Pemerintah tak bisa menutup lumpur karena memilih bersama para ahli yang tidak yakin bahwa aliran lumpur itu dapat dihentikan, merasa tidak mampu untuk dapat menutup atau mematikan sumber lumpur. Namun, jika bersama para insinyur pengeboran itu, pemerintah akan yakin sumur itu bisa dihentikan. Jadi, semboyan kampanye SBY-JK tahun 2004 perlu disesuaikan menjadi: ”Bersama (ahli pengeboran yang percaya diri) Kita Bisa (mematikan sumber lumpur)”.

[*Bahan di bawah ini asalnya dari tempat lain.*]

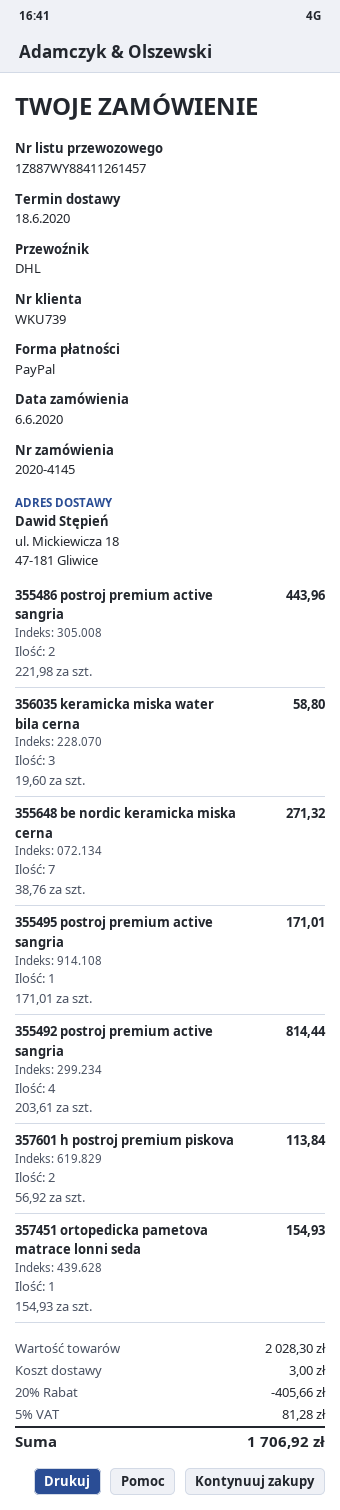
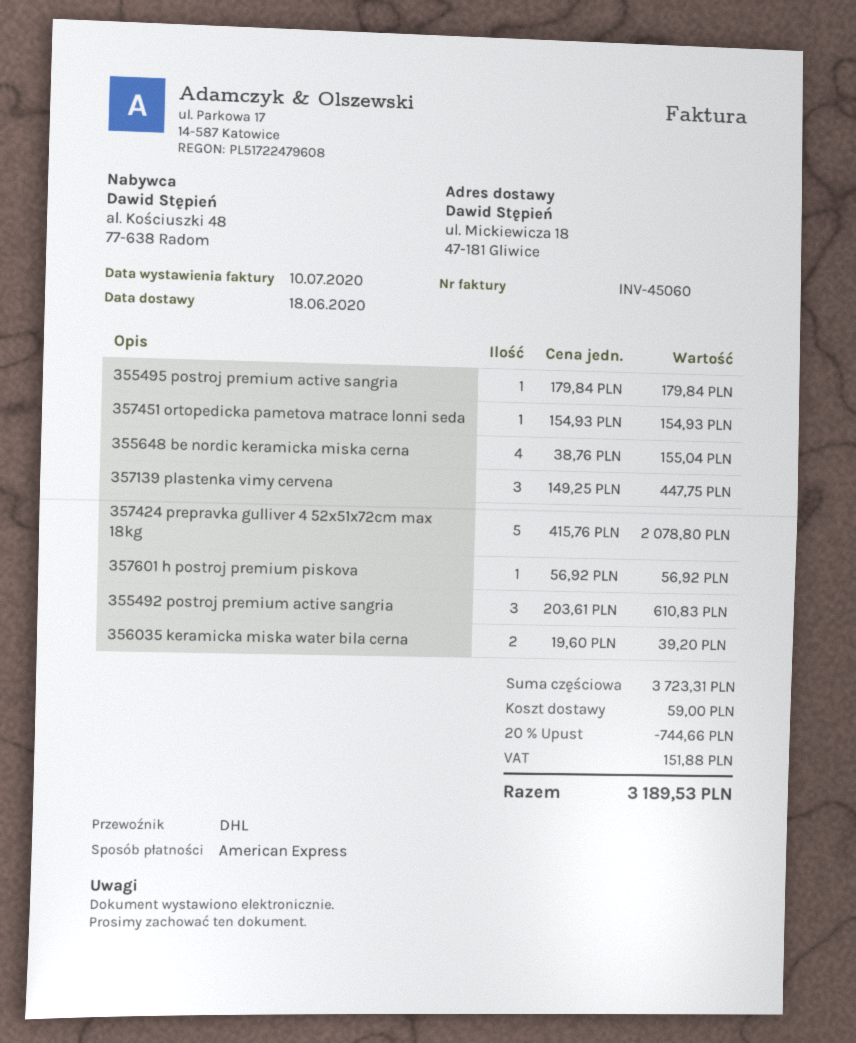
payment method: PayPal -> American Express
355486 postroj premium active sangria: 2 x 221.98 = 443.96 -> none
356035 keramicka miska water bila cerna: 3 x 19.60 = 58.80 -> 2 x 19.60 = 39.20
355648 be nordic keramicka miska cerna: 7 x 38.76 = 271.32 -> 4 x 38.76 = 155.04
355495 postroj premium active sangria: 1 x 171.01 = 171.01 -> 1 x 179.84 = 179.84
355492 postroj premium active sangria: 4 x 203.61 = 814.44 -> 3 x 203.61 = 610.83
357601 h postroj premium piskova: 2 x 56.92 = 113.84 -> 1 x 56.92 = 56.92
357139 plastenka vimy cervena: none -> 3 x 149.25 = 447.75
357424 prepravka gulliver 4 52x51x72cm max 18kg: none -> 5 x 415.76 = 2078.80
subtotal: 2028.30 -> 3723.31
discount: 20% = 405.66 -> 20% = 744.66
shipping: 3.00 -> 59.00
tax: 81.28 -> 151.88
total: 1706.92 -> 3189.53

Pertanyaannya, mengapa pemerintah memilih bersama tenaga ahli yang tidak percaya bahwa sumber lumpur itu bisa ditutup? Mengapa pemerintah tidak memilih bersama tenaga ahli berpengalaman dan percaya bahwa mereka memiliki kemampuan dan keahlian untuk menutup sumber lumpur? Apakah pemerintah dirugikan jika memercayai kemampuan anak bangsa yang juga memiliki kepercayaan diri?

Pemerintah sama sekali tidak dirugikan, baik secara ekonomi maupun politik. Sesuai Perpres No 14/2007, pemerintah menanggung biaya penanggulangan dampak dan biaya hidup untuk korban yang tinggal di daerah di luar peta lampiran perpres itu.

Tahun 2007, biaya yang dikeluarkan pemerintah mencapai Rp 700 miliar. Tahun 2008 bertambah, bisa di atas Rp 1 triliun. Juga tahun 2009 dan seterusnya, sedangkan biaya untuk menutup sumber lumpur diperkirakan sekitar 80 juta-120 juta dollar AS.

Memang belum pasti 100 persen sumber lumpur dapat ditutup. Tetapi, melihat pengalaman para insinyur pengeboran yang lebih dari 30 tahun dengan prestasi sejenis yang meyakinkan, peluang berhasil amat besar. Insinyur pengeboran yang lain, saat berpengalaman baru beberapa tahun, berani menyatakan, dia bisa menutup semburan gas yang luar biasa besar, yang semula akan ditutup Red Adair dari AS. Ahli lain, dengan kemampuannya, telah berhasil membuat perangkat lunak simulasi cara mematikan semburan dan telah diverifikasi oleh hasil perangkat lunak luar negeri.

Apakah mereka terlalu percaya diri dan mendahului keputusan Tuhan? Tidak! Mereka memiliki kepercayaan diri berkat pengalaman selama 30 tahun lebih didukung kemampuan yang dimiliki. Mereka adalah anak bangsa yang cerdas dan berkemampuan yang merasa berutang pada bangsa dan ingin membayarnya dengan keahliannya. Mereka adalah anak bangsa yang bermartabat, yang percaya pada kemampuan dan pengalaman mereka.

Percaya diri

Jika sikap itu dianggap takabur, Bung Karno, Bung Hatta, serta para pendiri bangsa tentu akan kita anggap takabur saat mendirikan bangsa Indonesia. Bahwa kondisi negara kita amburadul, bukanlah karena rasa percaya diri para pendiri bangsa, tetapi karena sikap kebanyakan pemimpin bangsa kita yang tidak benar, termasuk sikap pesimistis dan tidak percaya diri saat mengatakan, kita tidak bisa menutup sumber lumpur Lapindo.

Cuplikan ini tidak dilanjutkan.